As noted there have been other commentaries which have argued these points but not introduced new ones.

What is the upshot of all this?   In my view the position is as follows: 

(1)   As the Attorney-General has stated, the JI has clarified and strengthened the “best endeavours” and “good faith” obligations that were already present in the WA and the Protocol.  The JI has added to the obligations of both sides.

(2) the parties have to negotiate and have to use best endeavours and good faith to “get a result”, i.e. a replacement to the backstop, which should not be “replicated” in the replacement arrangements.

(3) The EU cannot filibuster, cannot attempt to negotiate in order to make the backstop permanent, and must recognise the legitimate aims of the UK, viz to leave the Customs Union and the Single Market.  Those are aims of the UK a whole, including Northern Ireland. 

(4) the GFA is fundamental to why there is a backstop in the first place.  Anything that undermines that or that is an agreement which does not have “the consent of the people of Northern Ireland” must therefore be incompatible with the aims of the WA and Protocol in particular.

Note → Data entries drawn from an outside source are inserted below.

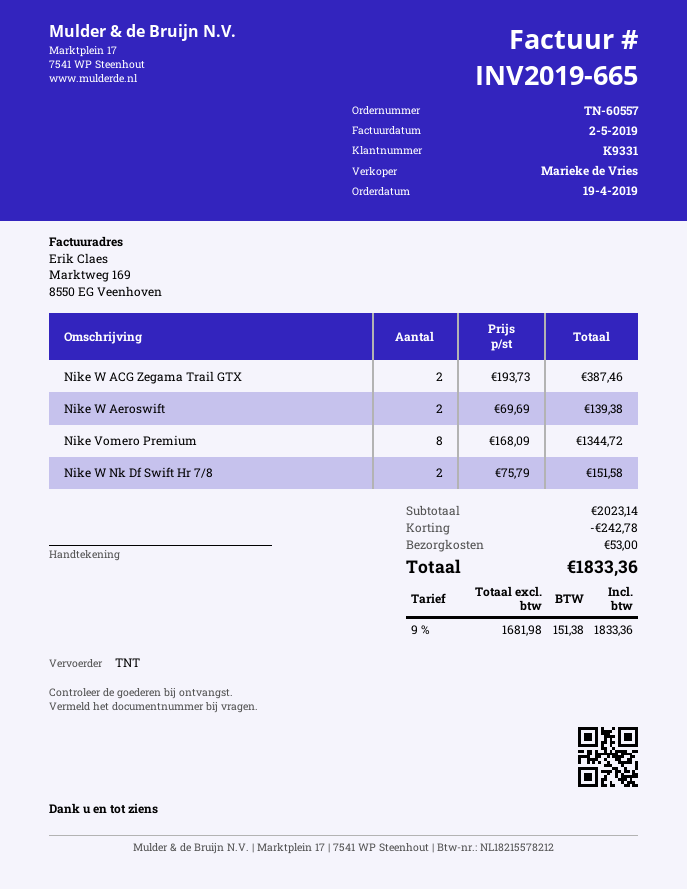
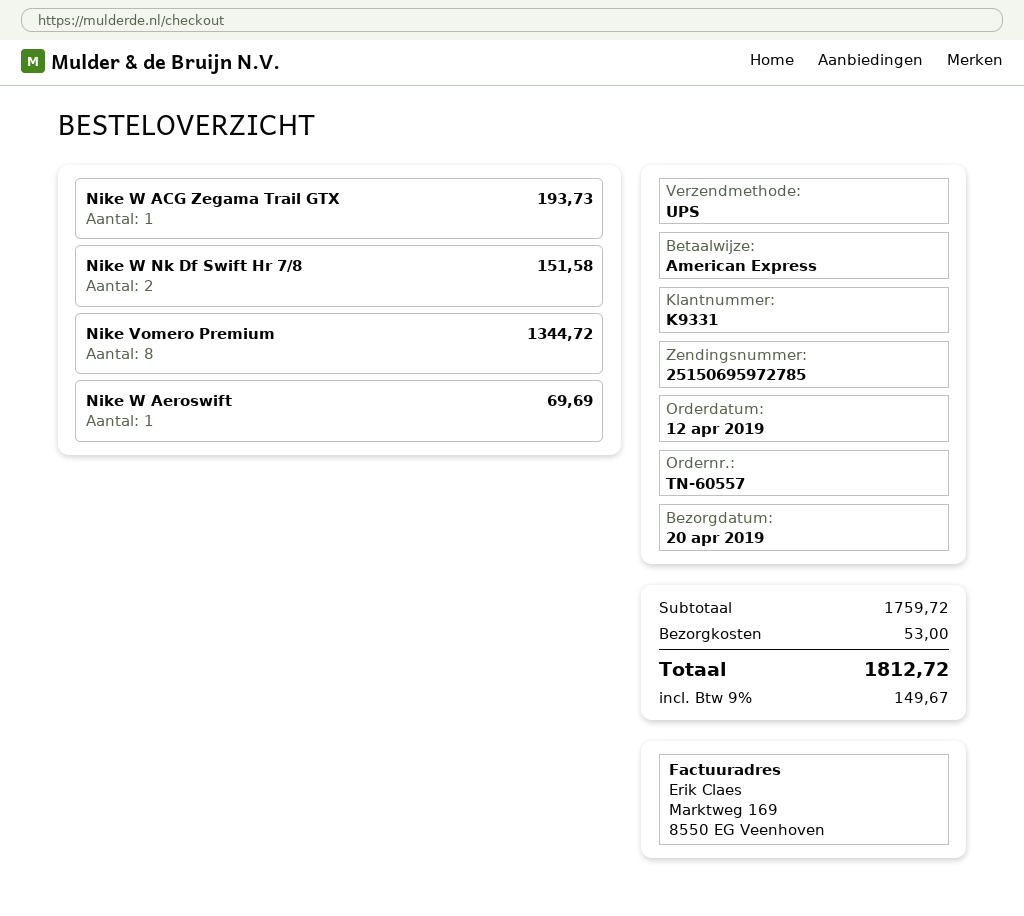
order date: 2019-04-19 -> 2019-04-12
shipping method: TNT -> UPS
Nike W ACG Zegama Trail GTX: 2 for 387.46 -> 1 for 193.73
Nike W Aeroswift: 2 for 139.38 -> 1 for 69.69
subtotal: 2023.14 -> 1759.72
discount: 242.78 -> none
tax: 9% = 151.38 -> 9% = 149.67
total: 1833.36 -> 1812.72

(5) However, any allegations of a lack of good faith  or a failure to used best endeavours would have to be proved before an international arbitral tribunal set up under the WA,  before the UK could do anything about “suspending” or abrogating the Protocol.   International arbitral tribunals move carefully and any dispute would not be resolved by a quick decision.  It could take months or years.   Moreover,  international arbitral tribunals are (to say the least) slow to find states have failed to exercise “good faith” or failed to use  “best endeavours” in the international law sense. Both the EU and the UK are bound to be strongly advised to take care in negotiations so as not to fall on the wrong side of the line. 

(6)  Therefore,  the JI has strengthened the UK’s hand.  The risk of being caught indefinitely in the backstop may have receded.   But it has probably done so more significantly in political terms than in strictly legal terms.

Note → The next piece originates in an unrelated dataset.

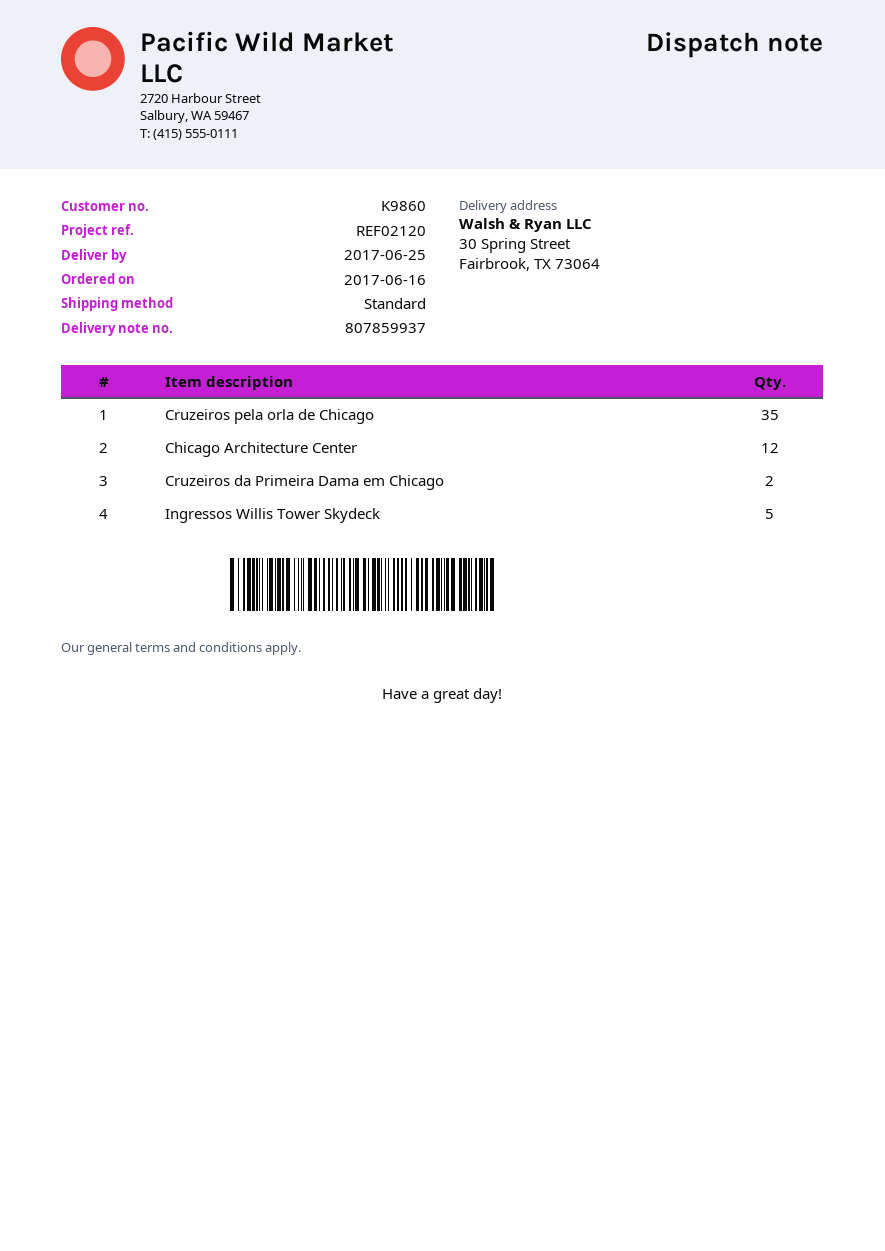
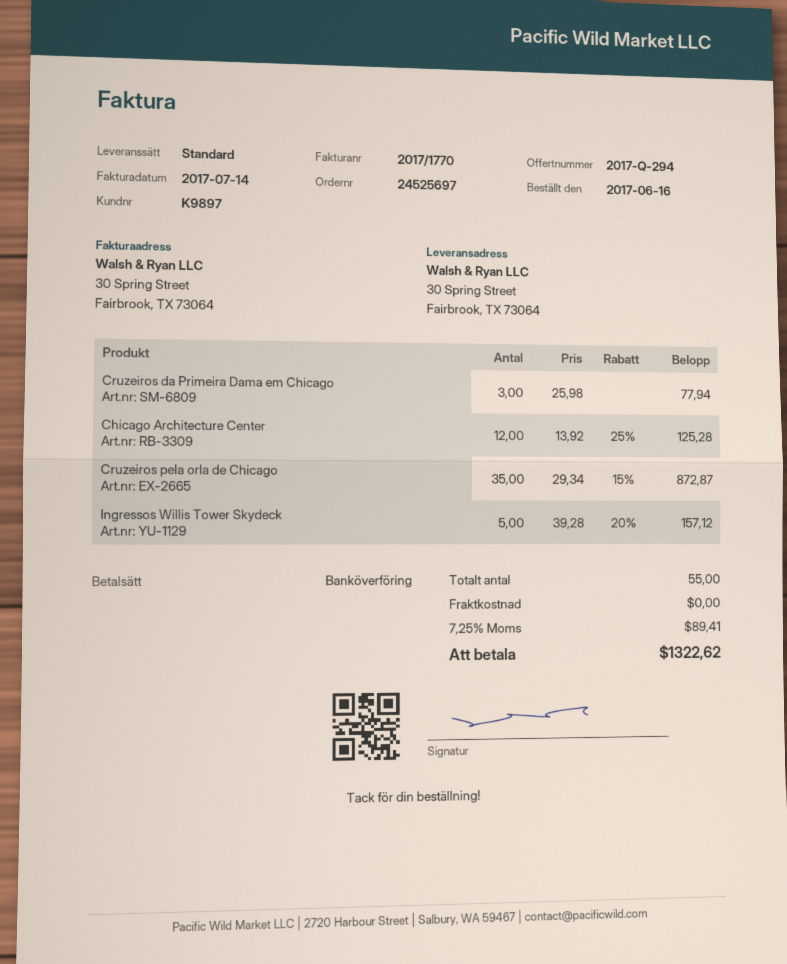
customer number: K9860 -> K9897
Cruzeiros da Primeira Dama em Chicago: 2 -> 3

(7) MP s who are voting on whether to accept the WA should probably look at the political dimension in the light of this analysis of the JI (and the UD) and not just the bald legal analysis.   

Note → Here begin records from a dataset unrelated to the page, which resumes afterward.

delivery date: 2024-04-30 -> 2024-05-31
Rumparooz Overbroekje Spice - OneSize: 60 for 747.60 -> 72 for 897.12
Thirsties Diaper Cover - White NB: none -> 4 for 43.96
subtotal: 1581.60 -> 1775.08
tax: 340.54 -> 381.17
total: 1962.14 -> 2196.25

In the political dimension, there are two further sources of uncertainty.  First, there is domestic political uncertainty.  We cannot know who will be in government, nor who will conduct future negotiations with the EU.  We cannot know what that government’s aims will be or with what resolve they will conduct those negotiations.   Nor can we judge whether a public, or even a parliamentary, desire to see an end to the whole “Brexit business”  will tend towards public acquiescence, however unsatisfactory  the WA or any future trade deal.  Secondly, there is international political uncertainty.   We cannot foretell who on the EU side will be conducting future negotiations, or what their intentions will be once Britain has placed itself at what many would regard as a severe negotiating disadvantage by accepting the existing WA.    The interpretation of the legal instruments and their effect in certain factual circumstances is difficult enough.  But it is only one element (and perhaps not the most important one) in the overall judgment which MP s will have to make.